Dataset entries:

_ _ _ _ _

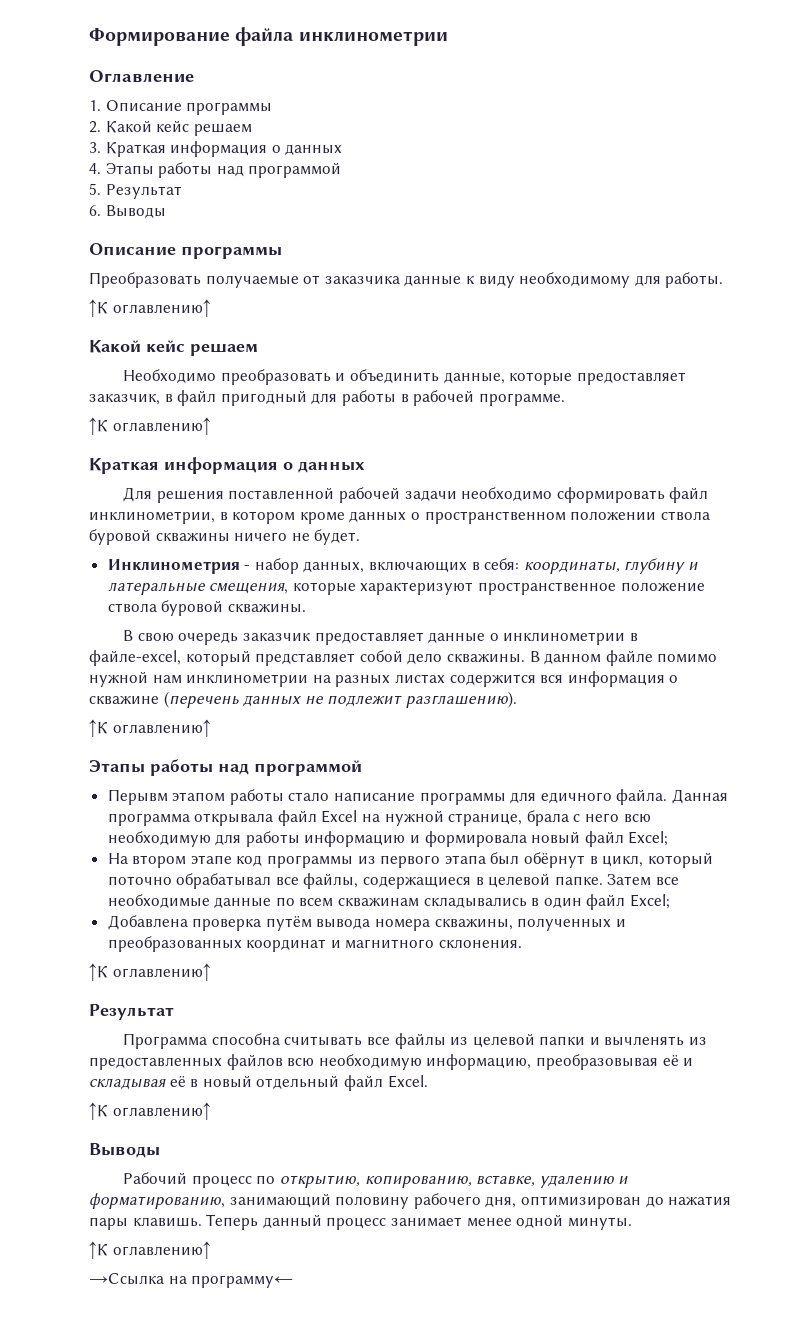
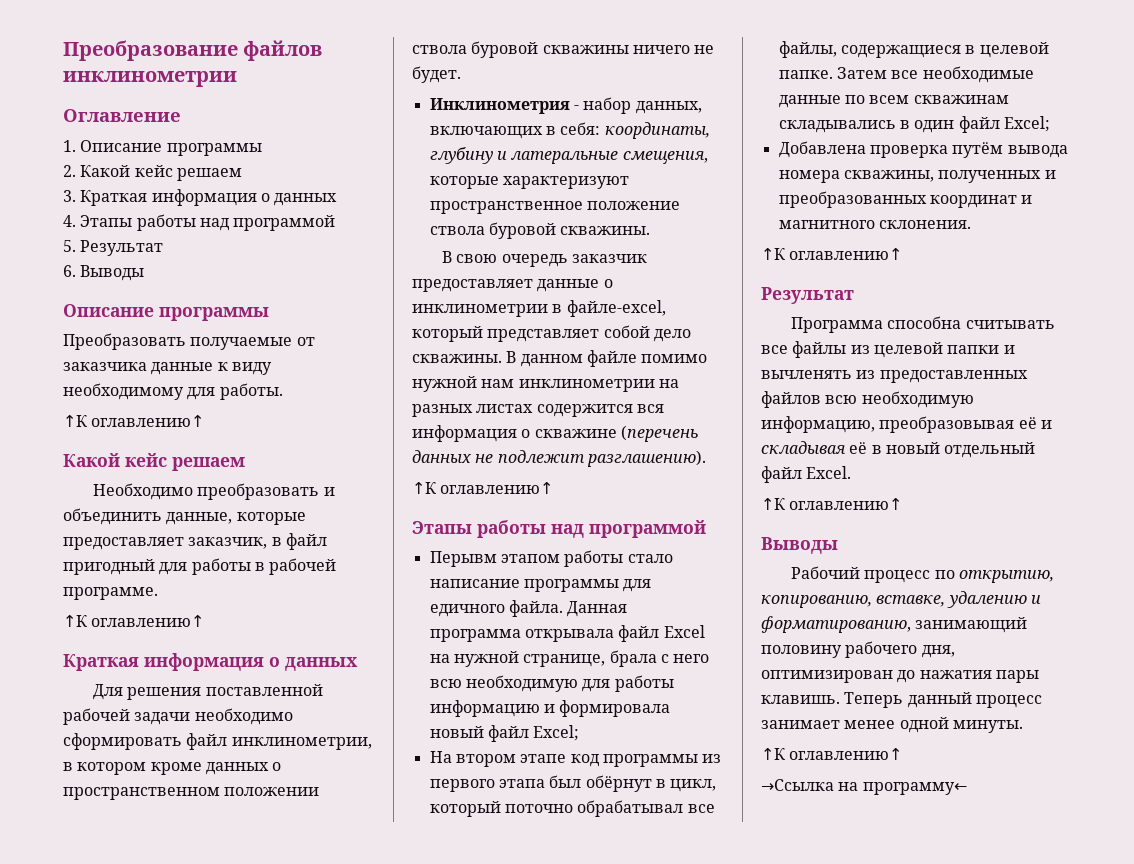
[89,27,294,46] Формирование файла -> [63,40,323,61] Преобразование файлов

_ _ _ _ _

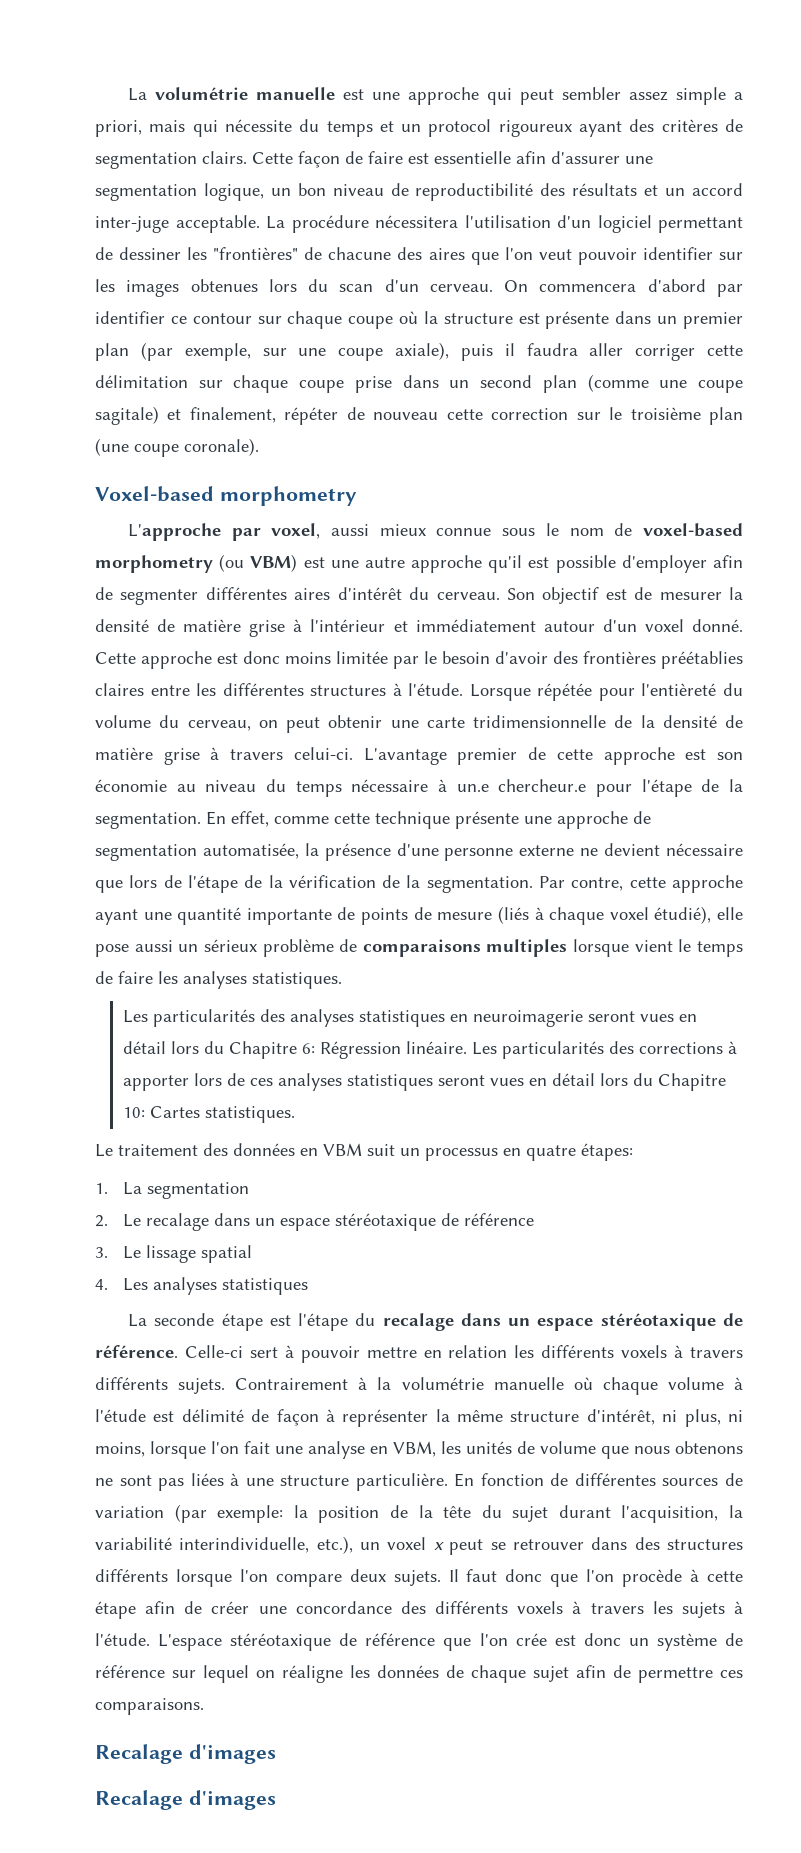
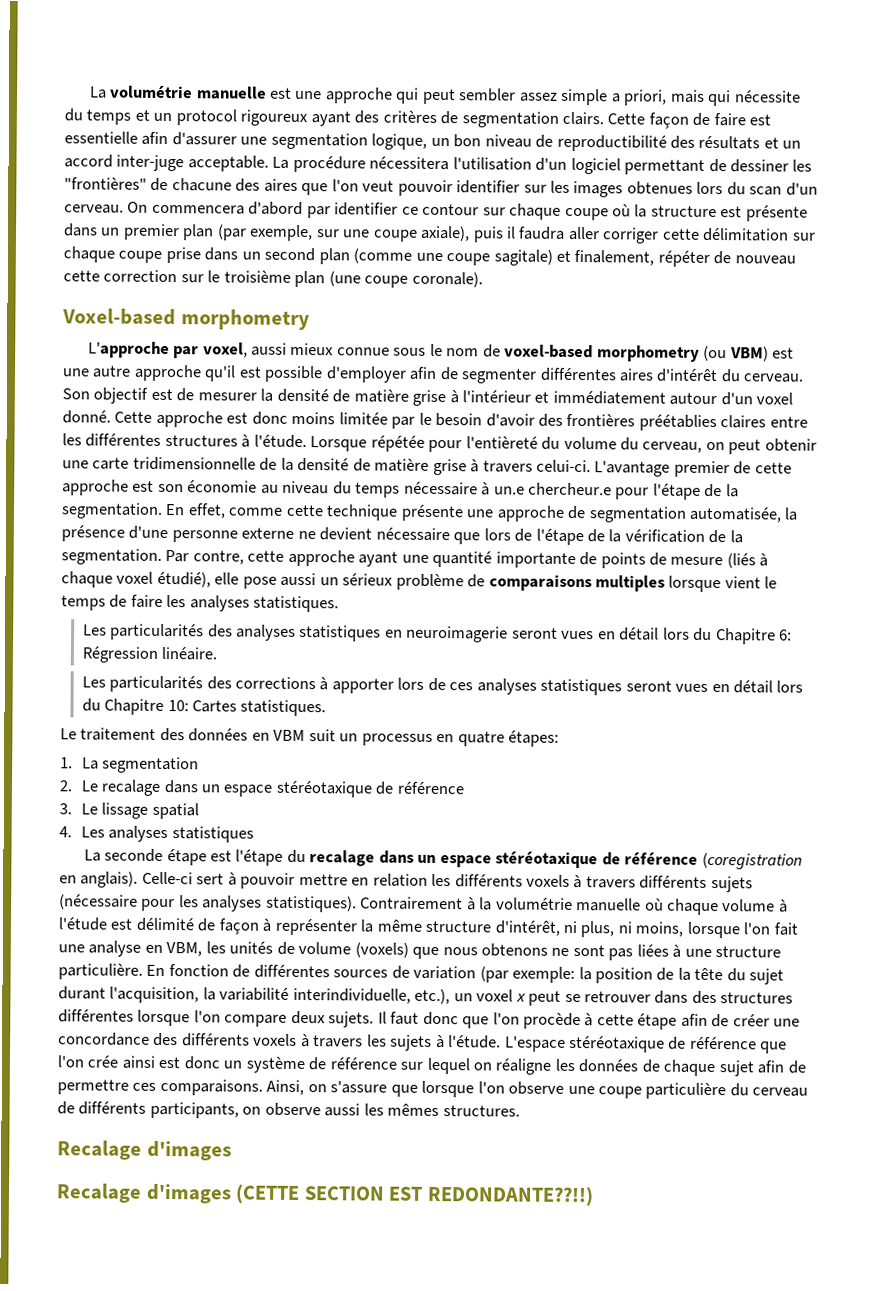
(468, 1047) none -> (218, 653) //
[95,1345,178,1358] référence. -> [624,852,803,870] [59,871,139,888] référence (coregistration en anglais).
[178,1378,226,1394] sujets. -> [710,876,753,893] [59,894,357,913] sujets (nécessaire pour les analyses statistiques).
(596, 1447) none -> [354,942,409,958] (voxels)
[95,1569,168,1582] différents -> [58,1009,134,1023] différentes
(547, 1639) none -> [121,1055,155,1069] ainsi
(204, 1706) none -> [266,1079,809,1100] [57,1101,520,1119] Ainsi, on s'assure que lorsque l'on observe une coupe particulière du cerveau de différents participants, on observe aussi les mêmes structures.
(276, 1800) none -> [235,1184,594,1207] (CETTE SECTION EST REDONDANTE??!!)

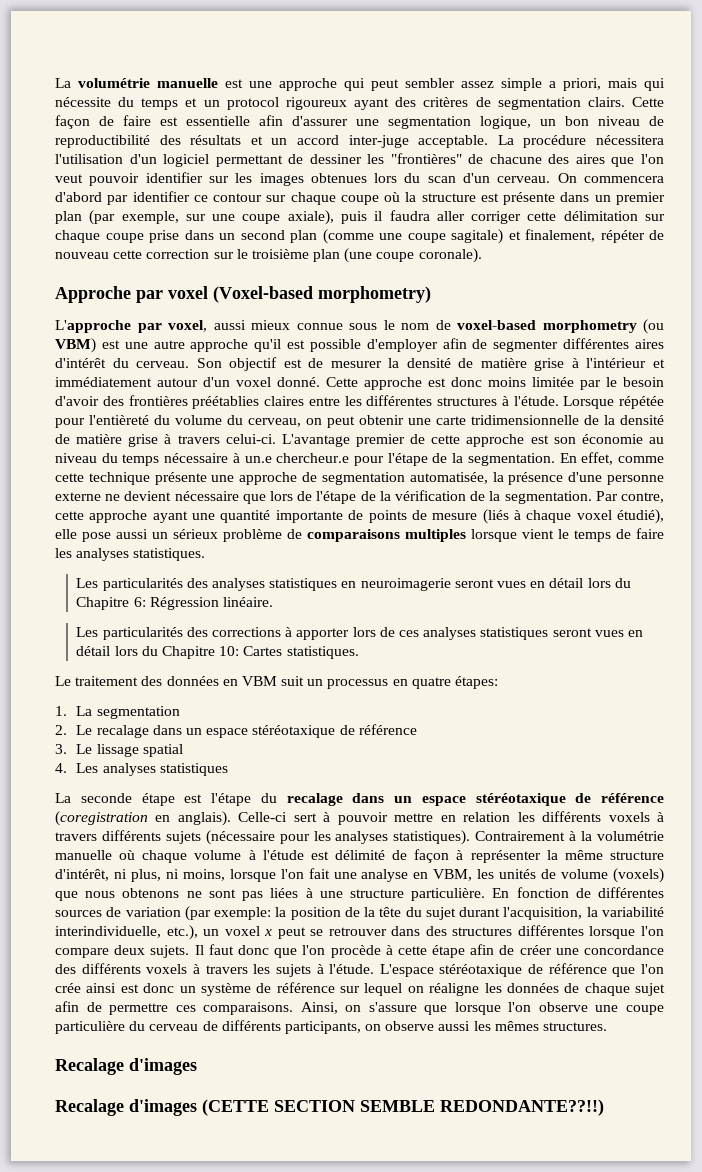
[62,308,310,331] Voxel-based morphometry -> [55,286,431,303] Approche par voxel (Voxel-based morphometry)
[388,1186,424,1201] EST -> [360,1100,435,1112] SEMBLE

_ _ _ _ _

Work to complete: Each line containing the word "différents" needs to be copied from the data above.

Solution to the problem:
[95,1569,168,1582] différents -> [58,1009,134,1023] différentes
(204, 1706) none -> [266,1079,809,1100] [57,1101,520,1119] Ainsi, on s'assure que lorsque l'on observe une coupe particulière du cerveau de différents participants, on observe aussi les mêmes structures.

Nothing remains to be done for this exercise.